2025 AIChE Annual Meeting

(10d) Deep Learning Models with Hard Linear Inequality Constraints

Authors

Hao Chen - Presenter, Purdue University
Gonzalo Constante-Flores, Purdue University
Over recent years, deep learning has achieved remarkable success across a wide range of applications by uncovering patterns within data [1-5]. Despite their expressivity and efficiency, deep learning models still struggle to strictly satisfy constraints that exist between the inputs and outputs. This limitation arises from the fact that these models are typically trained as unconstrained optimization problems. Although the research into physics-informed neural networks (PINNs) has been explored extensively [6, 7], these methods only provide soft constraints by minimizing the prediction errors and constraint violations simultaneously. This is equivalent to a multi-objective optimization and usually compromises predictive accuracy [8]. As a result, the prior knowledge regarding the data is not fully utilized in the learning process.

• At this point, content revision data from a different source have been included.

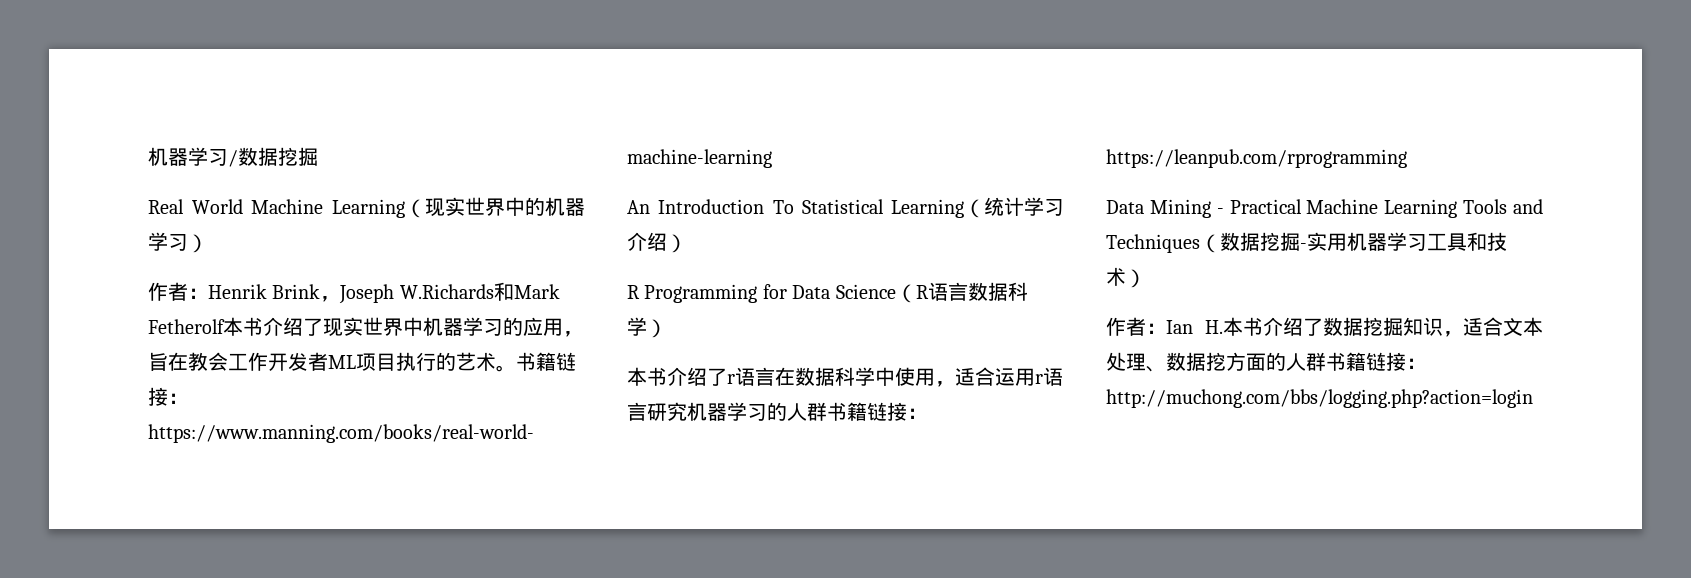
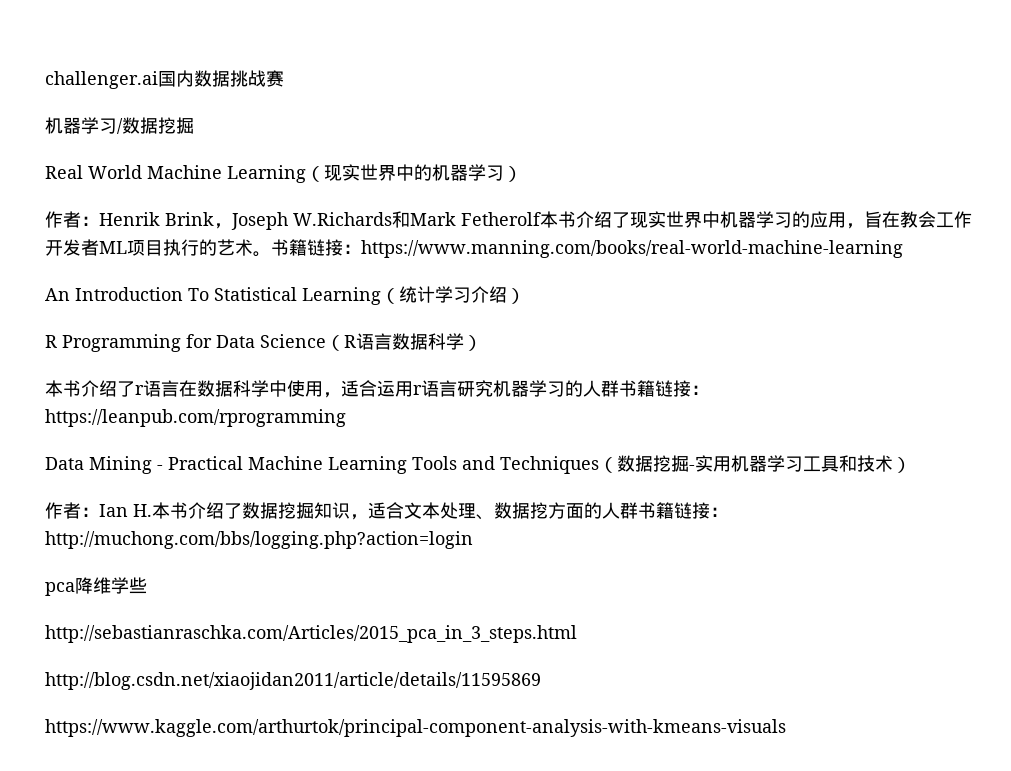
(148, 156) none -> [45,70,284,89] challenger.ai国内数据挑战赛 //
(1533, 398) none -> [45,577,147,596] [45,625,577,643] [45,672,541,690] [45,719,786,737] // pca降维学些 // http://sebastianraschka.com/Articles/2015_pca_in_3_steps.html // http://blog.csdn.net/xiaojidan2011/article/details/11595869 // https://www.kaggle.com/arthurtok/principal-component-analysis-with-kmeans-visuals

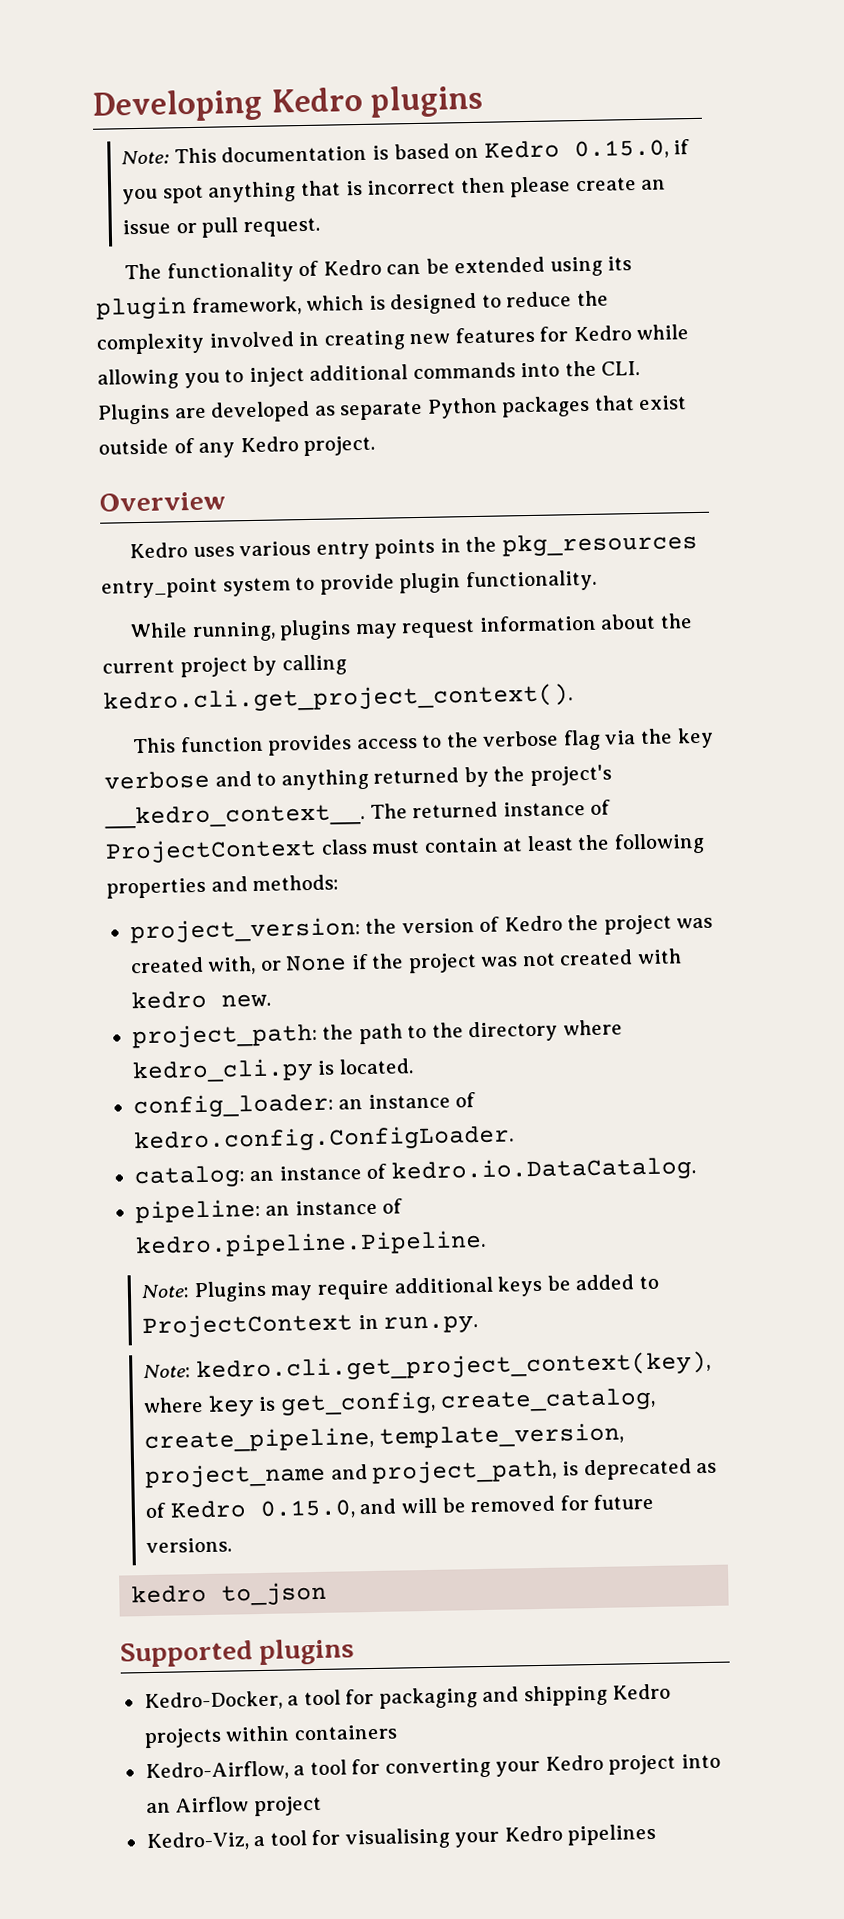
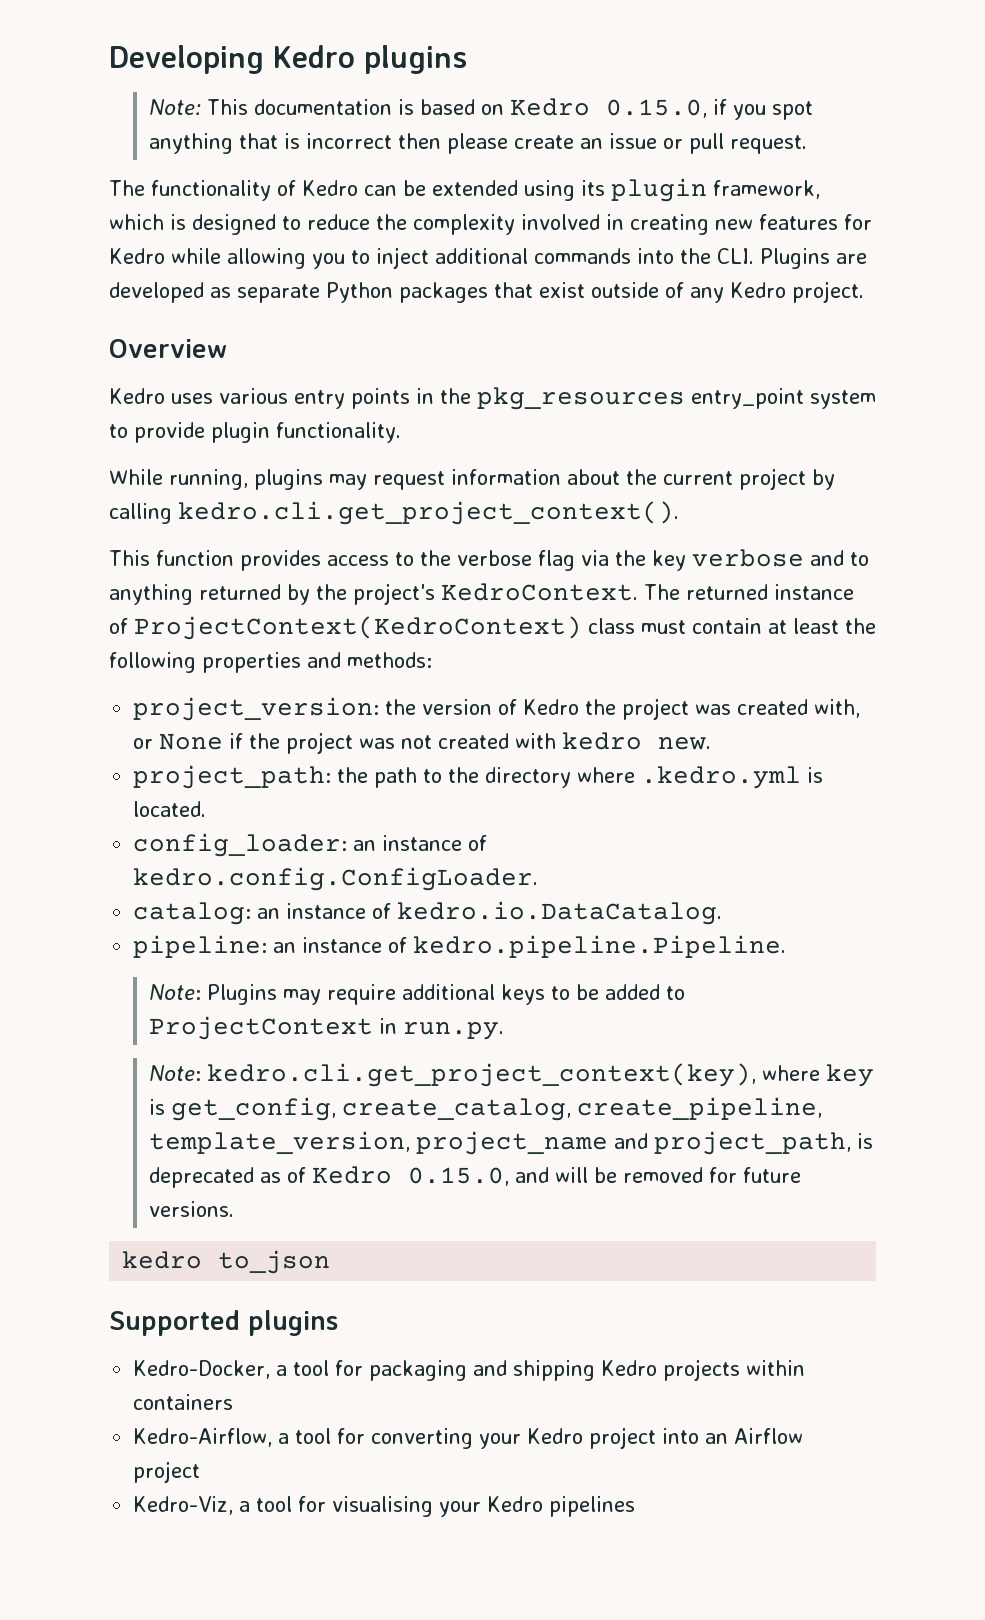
[104,803,365,829] __kedro_context__. -> [441,583,638,601] KedroContext.
[105,837,317,864] ProjectContext -> [134,616,582,640] ProjectContext(KedroContext)
[131,1057,314,1084] kedro_cli.py -> [641,766,802,789] .kedro.yml
(544, 1286) none -> [550,986,570,1000] to

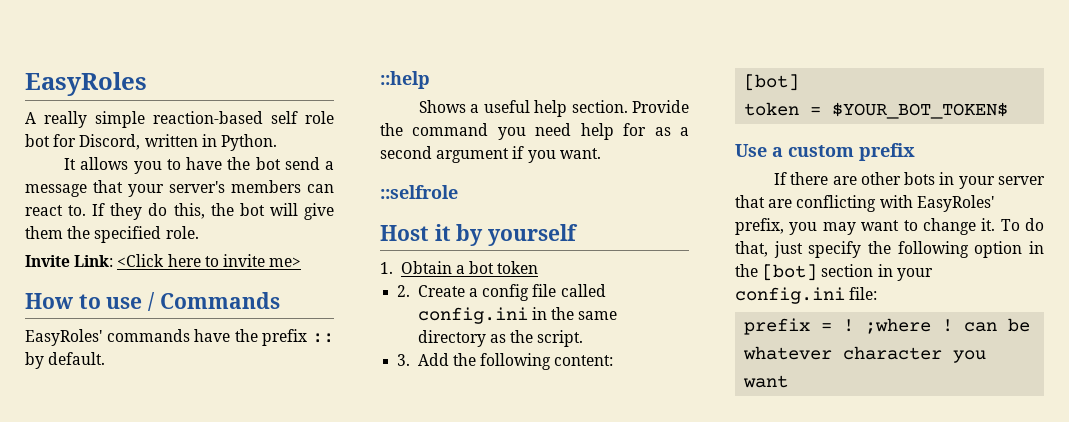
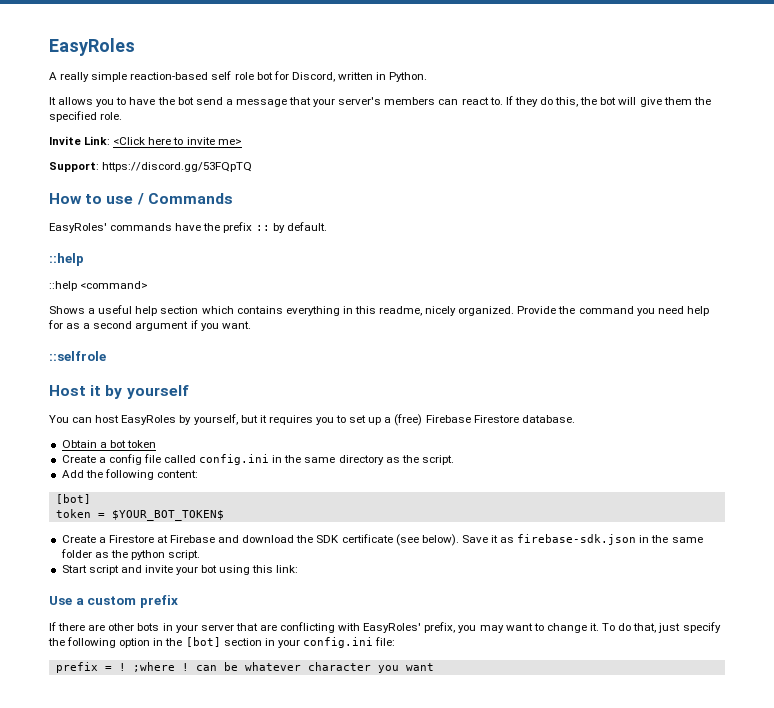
(302, 262) none -> [49,162,253,172] // Support: https://discord.gg/53FQpTQ
(430, 80) none -> [49,281,149,291] // ::help <command>
[571,100,628,113] section. -> [160,306,515,316] section which contains everything in this readme, nicely organized.
[380,262,393,274] 1. -> [49,414,575,426] You can host EasyRoles by yourself, but it requires you to set up a (free) Firebase Firestore database. //
[397,285,411,297] 2. -> (156, 444) none
[397,354,411,366] 3. -> (454, 460) none
(1009, 110) none -> [61,534,703,546] [60,549,201,560] [61,565,299,575] // Create a Firestore at Firebase and download the SDK certificate (see below). Save it as firebase-sdk.json in the same folder as the python script. // Start script and invite your bot using this link:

More importantly, the lack of hard constraint satisfaction prohibits the use of deep learning models in certain domains, as minor constraint violations sometimes can result in cascading errors and unexpected failures [9]. This issue becomes particularly problematic in high-stakes applications, such as model predictive control (MPC) where the feasibility of decisions is critical to ensuring the safety of chemical plants. For example, even though neural networks, in principle, can be trained to directly approximate the optimal control action inside the MPC, they are usually trained to recast as a predictive model instead [10-12]. This is because a vanilla neural network will produce near-optimal but infeasible control action in practice. In contrast, one needs to solve a constrained optimization problem embedded with neural networks to ensure the feasibility of control action, which can be impractical for areas where an instant response is essential during online implementation. Though the computational overhead can be addressed by multi-parametric programming, the complexity of solving the multi-parametric programming problems still grows exponentially with the size of the dimensions [13-17].

In this work, we introduce an architecture to enforce hard linear constraints in deep learning models. The proposed architecture, which enforces input-dependent constraints that are linear in the outputs, entails two networks: (i) a feasibility network based on a decision rule that maps the input into feasible—but potentially conservative—outputs, and (ii) an optimality network, which can adopt any deep learning architecture and is tasked with minimizing the loss function while satisfying the linear equality constraints through a projection layer [18]. The parameters of the feasibility network and the projection layer are computed offline by solving two tractable optimization problems. The final output is computed as a convex combination of the outputs of both networks, guaranteeing that all constraints are satisfied during both training and inference. Unlike existing methods, our approach is non-iterative, enabling fast online inference at minimal computational overhead.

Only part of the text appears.